# [ASSIGNMENT]
Locate the string "fulfills" throughout the material and copy every line in which it occurs.
------------------------------------------------------------------------
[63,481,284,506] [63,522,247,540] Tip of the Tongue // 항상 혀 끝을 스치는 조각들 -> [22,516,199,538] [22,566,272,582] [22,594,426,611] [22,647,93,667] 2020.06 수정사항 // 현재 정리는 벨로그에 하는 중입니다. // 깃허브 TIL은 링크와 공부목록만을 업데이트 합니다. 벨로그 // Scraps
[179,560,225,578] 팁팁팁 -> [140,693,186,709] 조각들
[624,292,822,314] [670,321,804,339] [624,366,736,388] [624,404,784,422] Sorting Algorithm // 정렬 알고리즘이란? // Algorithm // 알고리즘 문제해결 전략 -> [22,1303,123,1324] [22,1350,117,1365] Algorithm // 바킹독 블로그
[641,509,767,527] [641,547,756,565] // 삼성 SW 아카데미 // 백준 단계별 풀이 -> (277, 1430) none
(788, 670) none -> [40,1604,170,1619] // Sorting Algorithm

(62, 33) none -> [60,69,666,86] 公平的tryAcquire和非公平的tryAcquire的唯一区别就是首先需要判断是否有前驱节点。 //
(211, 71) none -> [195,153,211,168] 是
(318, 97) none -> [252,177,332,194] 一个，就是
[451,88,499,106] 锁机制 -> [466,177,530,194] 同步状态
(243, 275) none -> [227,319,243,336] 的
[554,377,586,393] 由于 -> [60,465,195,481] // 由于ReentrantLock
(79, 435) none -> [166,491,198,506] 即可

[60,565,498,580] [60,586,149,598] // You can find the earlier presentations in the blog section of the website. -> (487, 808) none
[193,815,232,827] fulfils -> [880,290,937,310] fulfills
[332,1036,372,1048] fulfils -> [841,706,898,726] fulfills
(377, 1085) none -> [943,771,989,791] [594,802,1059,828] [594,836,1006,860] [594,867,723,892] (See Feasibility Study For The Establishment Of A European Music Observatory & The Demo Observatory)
------------------------------------------------------------------------
# [RESPONSE TO THE TASK]
[193,815,232,827] fulfils -> [880,290,937,310] fulfills
[332,1036,372,1048] fulfils -> [841,706,898,726] fulfills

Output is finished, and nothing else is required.